* [PROBLEM DETAILS]
Your reply should be one number, which is how many lines in the listing below contain "shipping".

* [INFORMATION SUPPLIED]
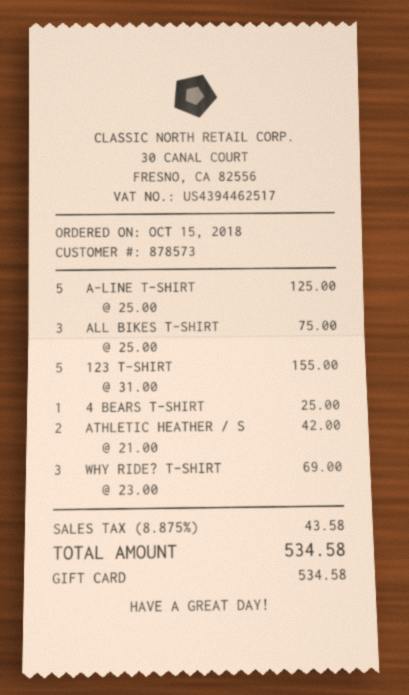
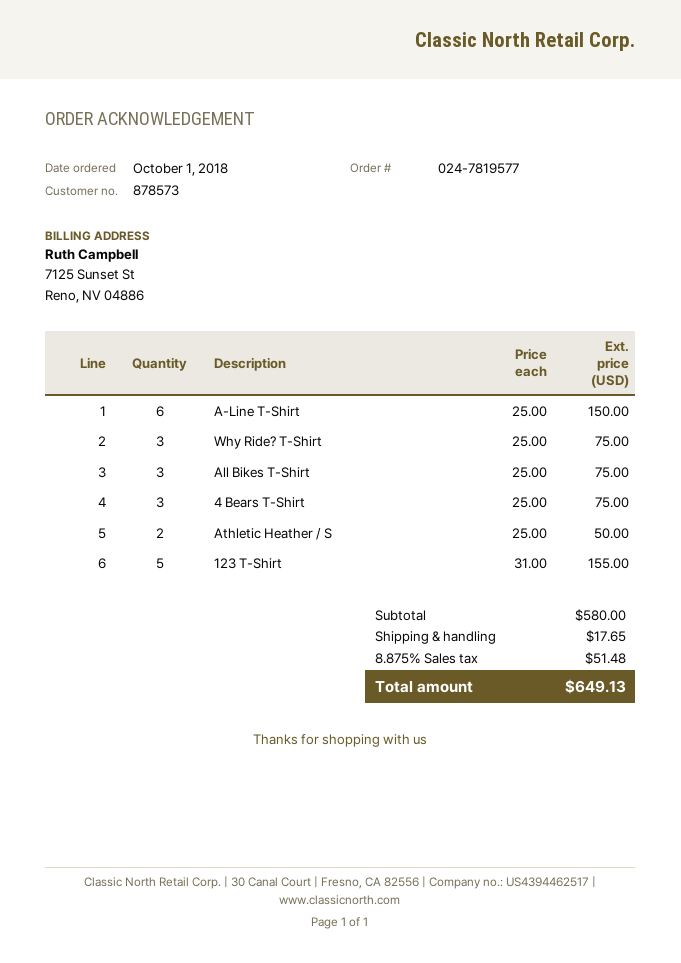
order date: 2018-10-15 -> 2018-10-01
A-LINE T-SHIRT: 5 x 25.00 = 125.00 -> 6 x 25.00 = 150.00
4 BEARS T-SHIRT: 1 x 25.00 = 25.00 -> 3 x 25.00 = 75.00
ATHLETIC HEATHER / S: 2 x 21.00 = 42.00 -> 2 x 25.00 = 50.00
WHY RIDE? T-SHIRT: 3 x 23.00 = 69.00 -> 3 x 25.00 = 75.00
shipping: none -> 17.65
tax: 8.875% = 43.58 -> 8.875% = 51.48
total: 534.58 -> 649.13

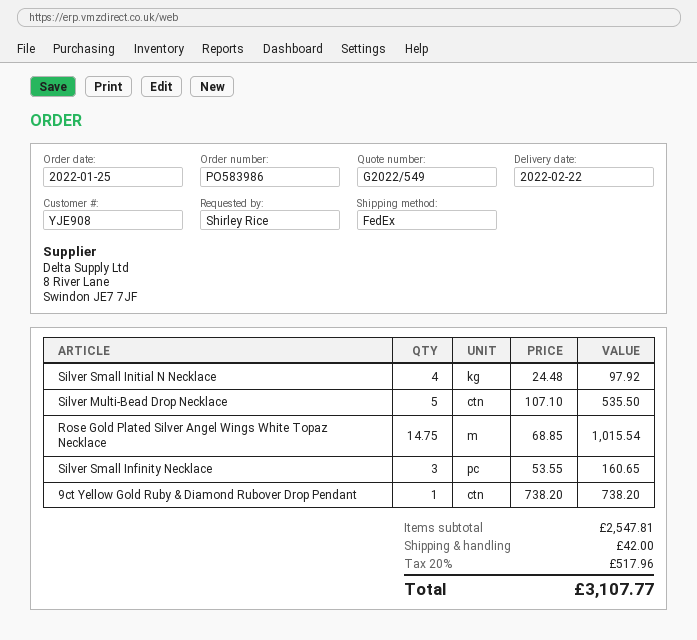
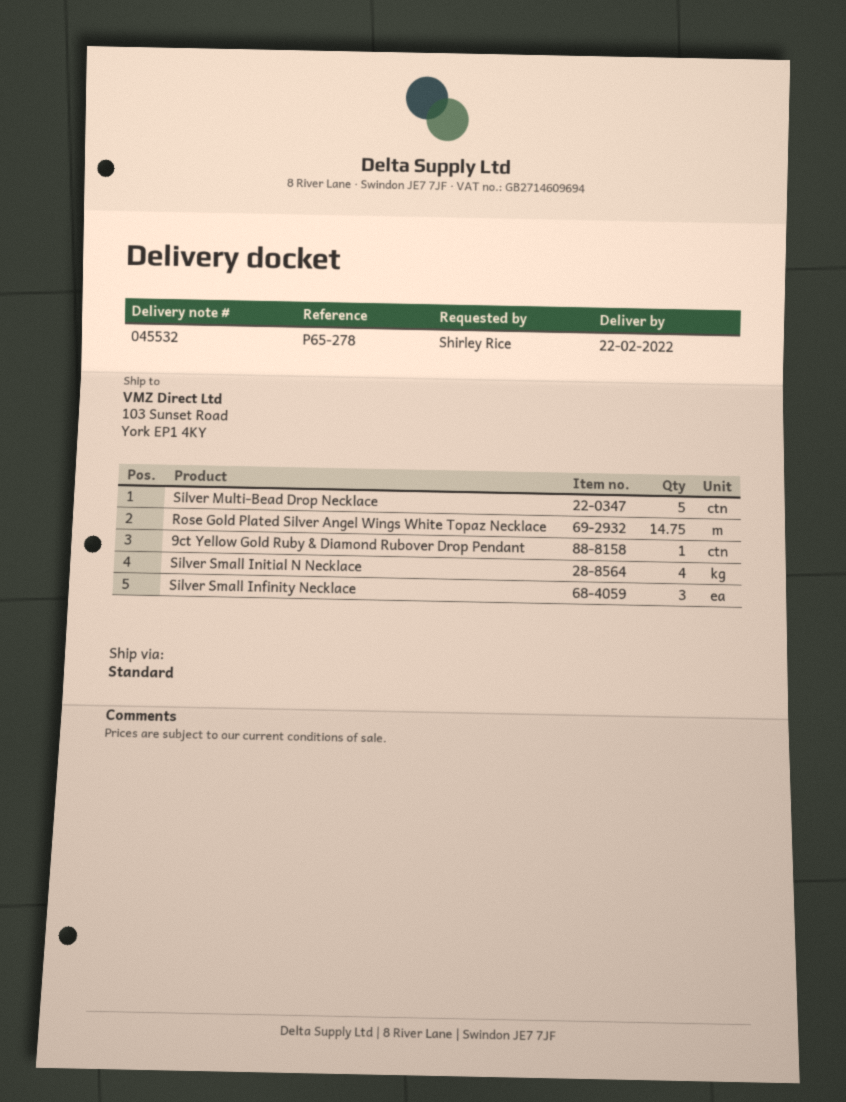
shipping method: FedEx -> standard

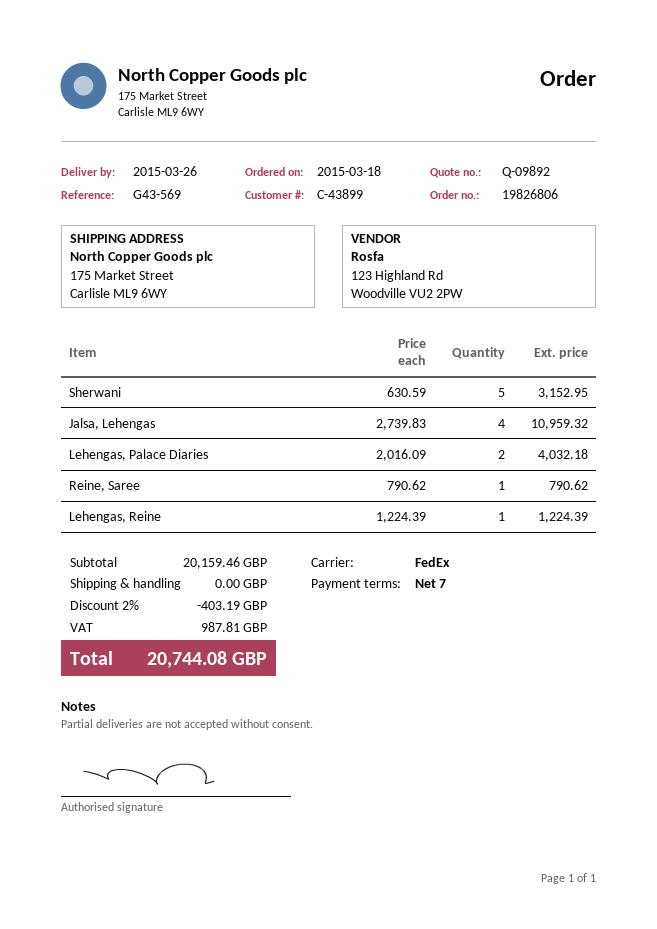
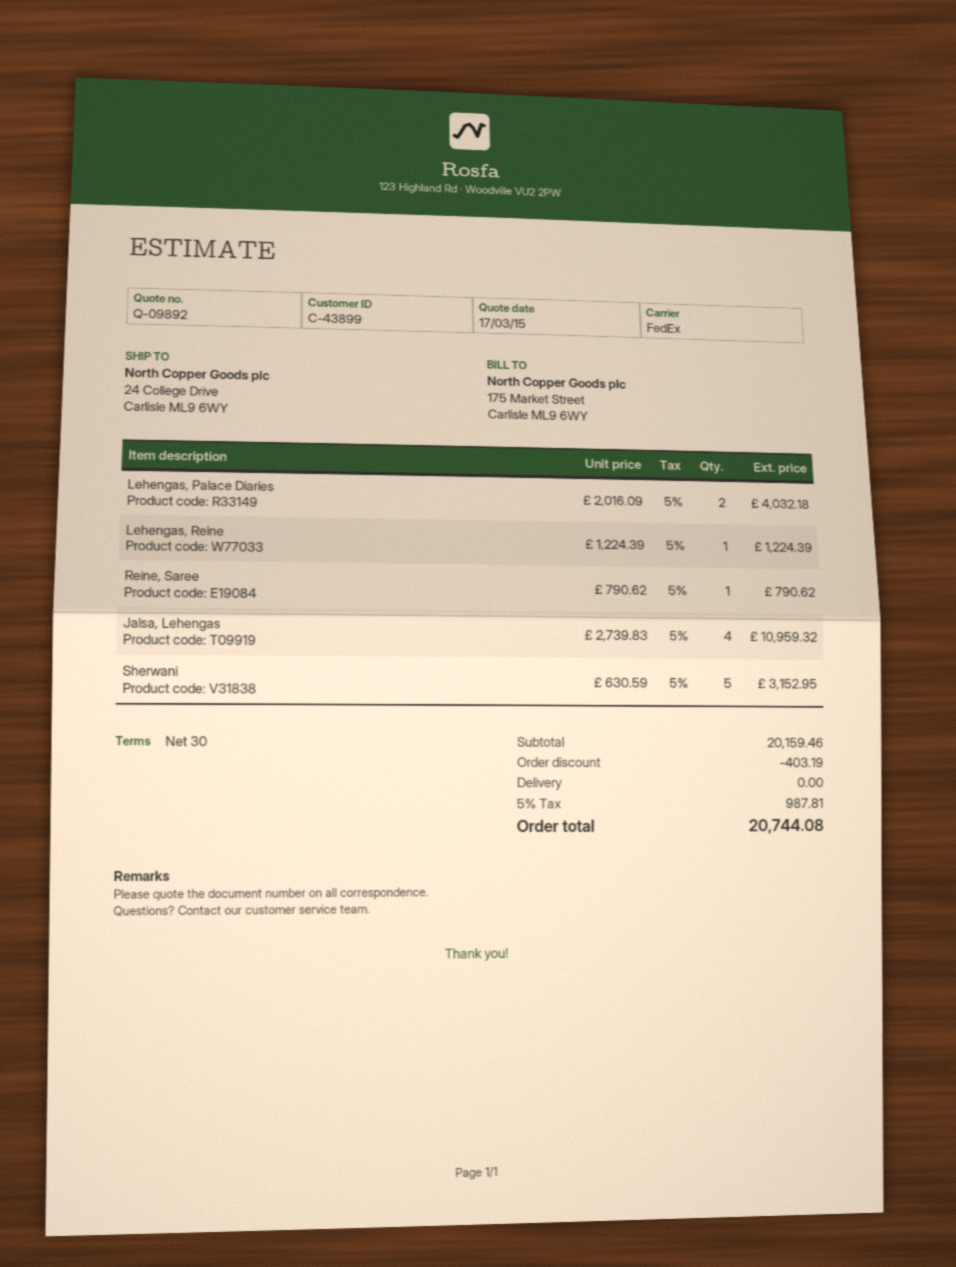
payment terms: 7 days -> 30 days
ship to: 175 Market Street, Carlisle ML9 6WY -> 24 College Drive, Carlisle ML9 6WY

* [REPLY TO THE EXERCISE]
2